What I described, of course, is just Olivia’s vantage point. But Connor and Jenny’s experiences of this misshapen, malformed almost-love-triangle are pretty terrifying too. Shortly after the threesome, Connor’s dreams come true as he and Olivia fall in love, decide to keep their unplanned pregnancy, and start imagining their family and life together—only for Jenny to show up a little over a month after their hookup to share some news of her own.
If you haven’t figured it out yet, The Threesome centers around dual pregnancies and all the tensions and head-spinning scenarios they create. Consequently, it also weaves in tough, interesting conversations about sexual and reproductive health. At the heart of several of the movie’s biggest, most tension-laden twists and reveals are confusion about condom use and dishonest claims about birth control and vasectomies.

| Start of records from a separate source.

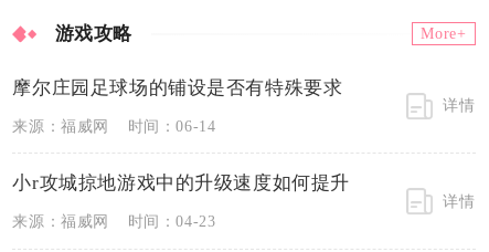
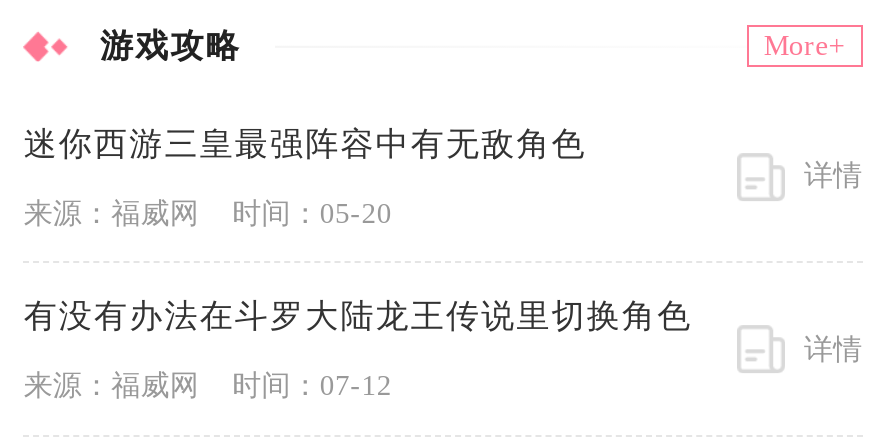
[12,77,343,98] 摩尔庄园足球场的铺设是否有特殊要求 -> [24,125,587,163] 迷你西游三皇最强阵容中有无敌角色
[12,117,216,135] 来源：福威网 时间：06-14 -> [24,197,392,229] 来源：福威网 时间：05-20
[12,173,350,194] 小r攻城掠地游戏中的升级速度如何提升 -> [24,298,692,336] 有没有办法在斗罗大陆龙王传说里切换角色
[12,213,216,230] 来源：福威网 时间：04-23 -> [24,370,392,402] 来源：福威网 时间：07-12

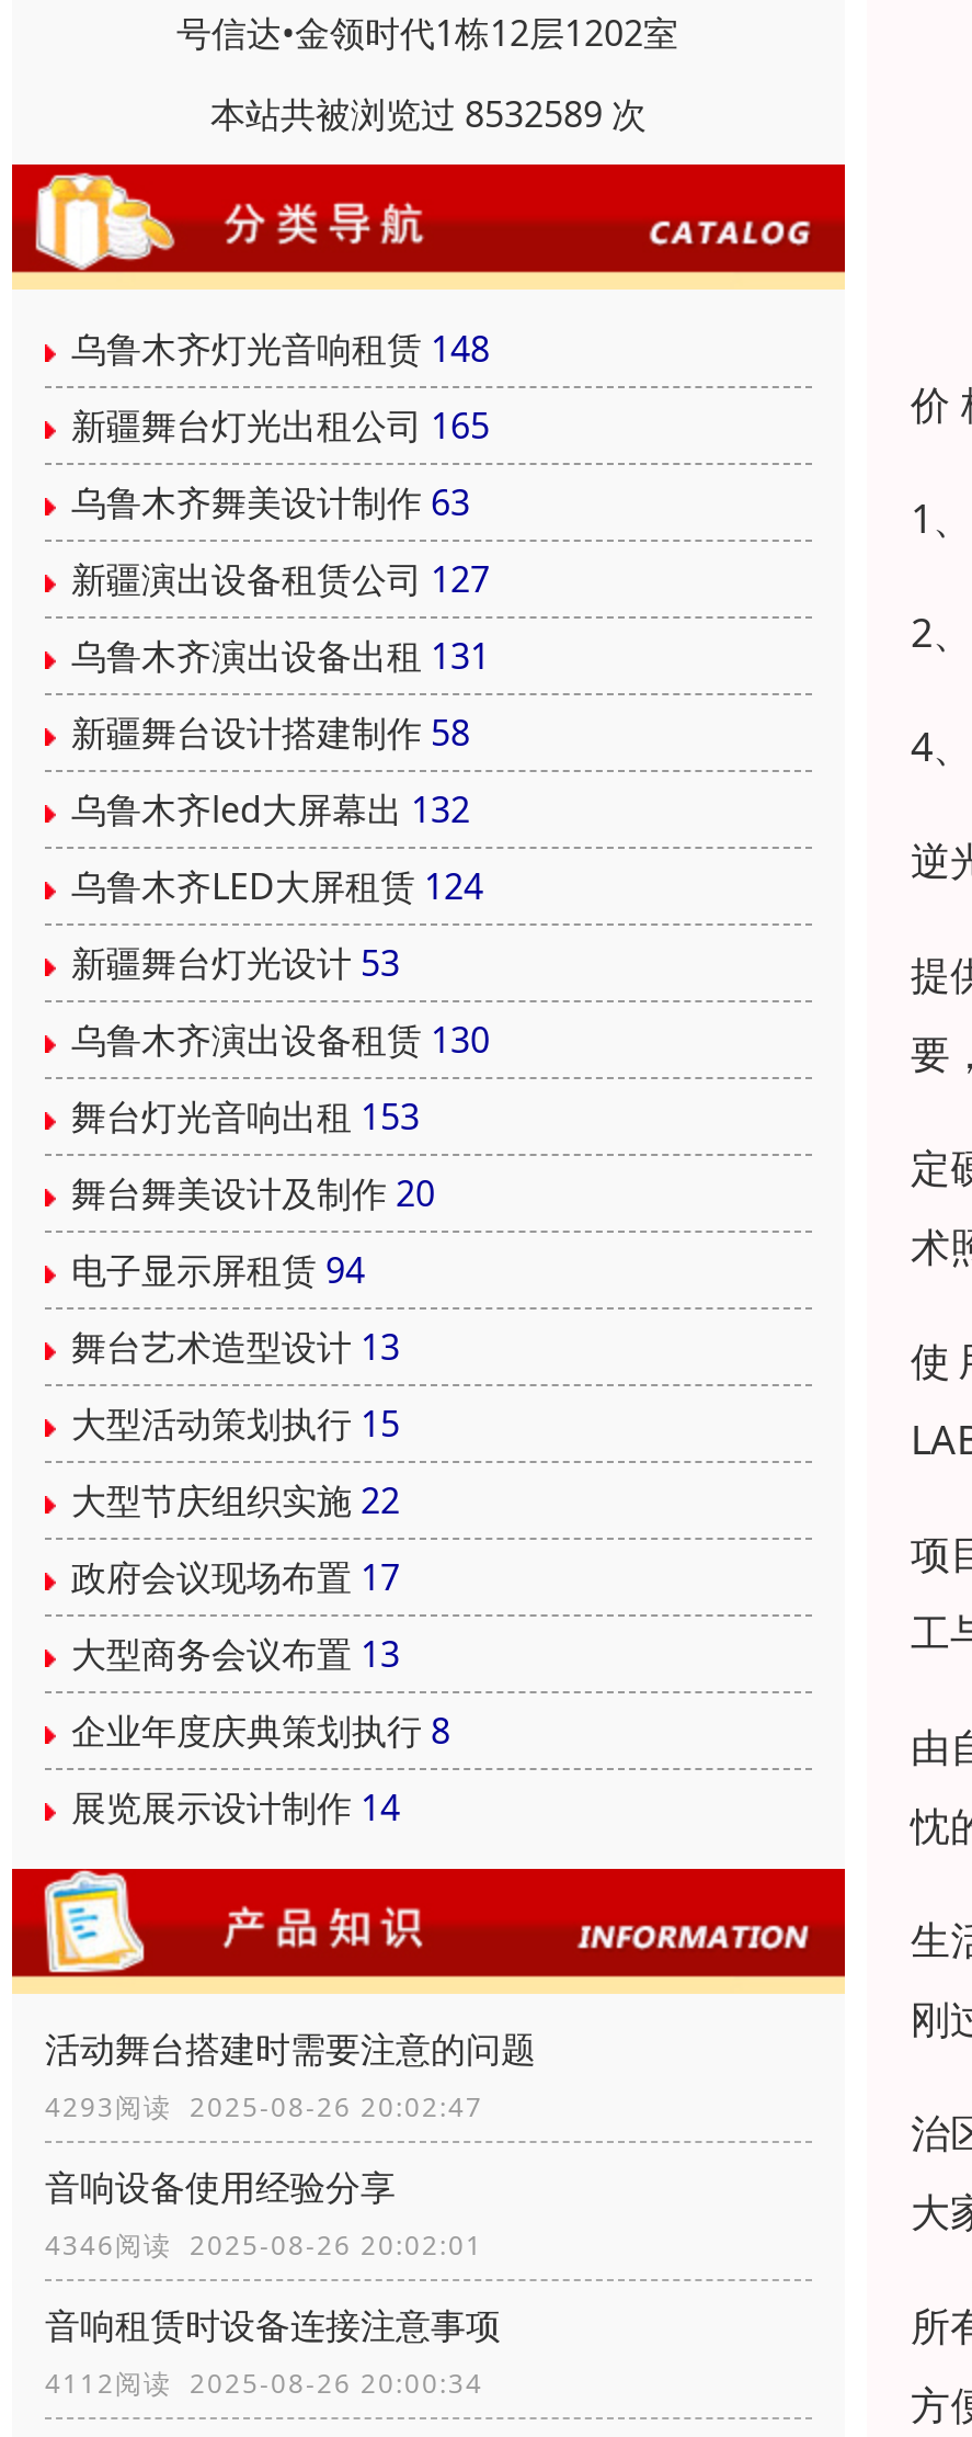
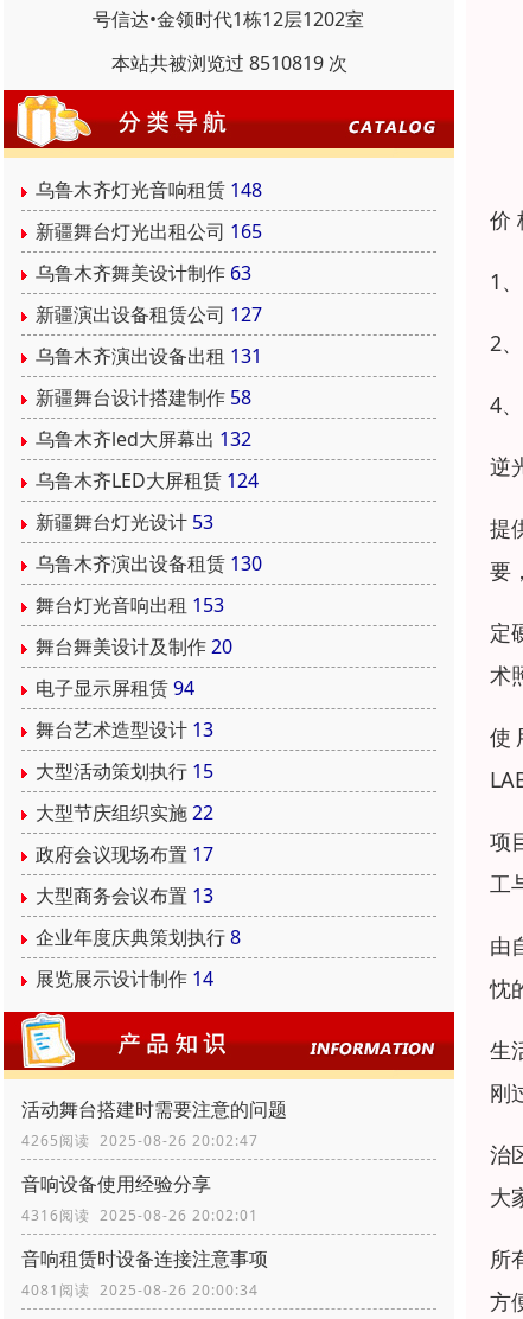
[210,90,647,139] 本站共被浏览过 8532589 次 -> [111,50,347,76] 本站共被浏览过 8510819 次
[45,2089,483,2126] 4293阅读 2025-08-26 20:02:47 -> [21,1131,259,1151] 4265阅读 2025-08-26 20:02:47
[45,2227,483,2264] 4346阅读 2025-08-26 20:02:01 -> [21,1205,259,1226] 4316阅读 2025-08-26 20:02:01
[45,2365,483,2402] 4112阅读 2025-08-26 20:00:34 -> [21,1280,259,1300] 4081阅读 2025-08-26 20:00:34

Neither of these pregnancies are planned, and the characters’ paths to deciding to keep them are… interesting to say the least.
One of the characters comes very, very close to having an abortion. I generally dislike the storytelling trope of someone almost having an abortion only to have a change of heart—which typically stems from some stigmatizing appeal to their conscience. But that’s not what happens here. Olivia and Jenny’s decisions to move forward are puzzling but organic. Refreshingly, the characters say the word “abortion,” a word many movies and politicians shy away from—and the film offers accurate information about in-clinic and medication abortions and the differences between the two. It also briefly highlights the severe strain of what one of the characters calls “our country’s fucked up abortion laws,” as the abortion clinic closest to Little Rock, Arkansas, is about 300 miles away in Illinois.
I respect everyone’s reproductive choices throughout the movie, even though, boy, do I disagree with some of them! But the conversations about said choices are all pretty thought-provoking, pushing the boundaries of The Threesome‘s rom-com status. “Does this make me a Republican?” one of the characters asks when she ultimately decides not to have an abortion. It’s almost a throwaway line, given the movie’s steady churn of intricately executed chaos and zingers. But to me, the line reads as a hard-hitting reminder that what we want and choose for ourselves may not always, on the surface, fit 1:1 with our politics. Also, I can’t stress enough that making a personal choice isn’t an indicator of what rights you think others should or shouldn’t have.
As for the character who knows from the start that she wants to keep her unplanned pregnancy, even under some extremely unideal circumstances, she plays a brief, little prank on Connor, pretending to be religious and asking him to pray with her. The prank plays with Connor’s assumption that she’s Christian, because, he assumes, otherwise she’d simply have an abortion. There’s a message here: People have or don’t have abortions for a wide range of reasons—religious and non-religious.
The Threesome largely unfolds as a series of accidents, in which frustrations and emotions run high, all while no one is really at fault for anything. The movie is a comedy of errors buoyed by Young-White’s scene-stealing charm as Connor’s best friend, and it’s impressive how skillfully it avoids the predictable. For example, as one Q&A audience member raised, the movie isn’t about a love triangle, or two women competing for a man, or a man torn between two love interests. There are some tensions, and there’s some jealousy, but none of it is a focal point, and it’s simply impossible that a situation like this, involving all the hormones of pregnancy, would be tension-free. “I don’t like the idea that it’s a movie where they would be enemies or, like, competing over Connor,” writer Ethan Ogilby said. “And honestly, some of my favorite moments in the film are the moments between the two of them [Olivia and Jenny].”
The (early) consensus about this movie, as it still seeks a U.S. distributor, is that it’s the heartfelt story of three messy, young-ish adults, sincerely trying their best but inadvertently and repeatedly hurting each other along the way. In that sense, for all its wholly unbelievable sequences and absurdity, it’s actually quite, quite real.